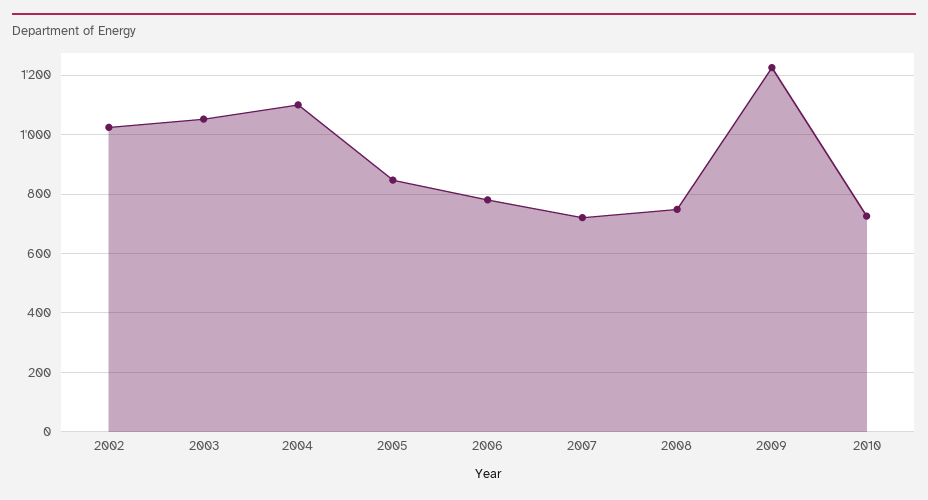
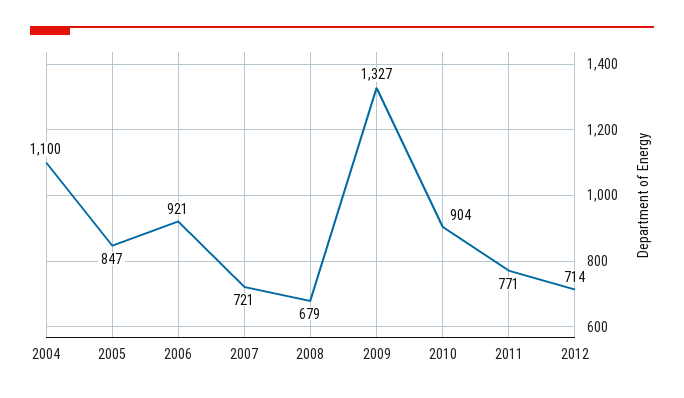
2002: 1025 -> none
2003: 1050 -> none
2006: 775 -> 921
2008: 750 -> 679
2009: 1225 -> 1327
2010: 725 -> 904
2011: none -> 771
2012: none -> 714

:: Task statement ::
In the listing above, some lines may hold the string "none". Report how many, and nothing more.

:: Reply to the exercise ::
4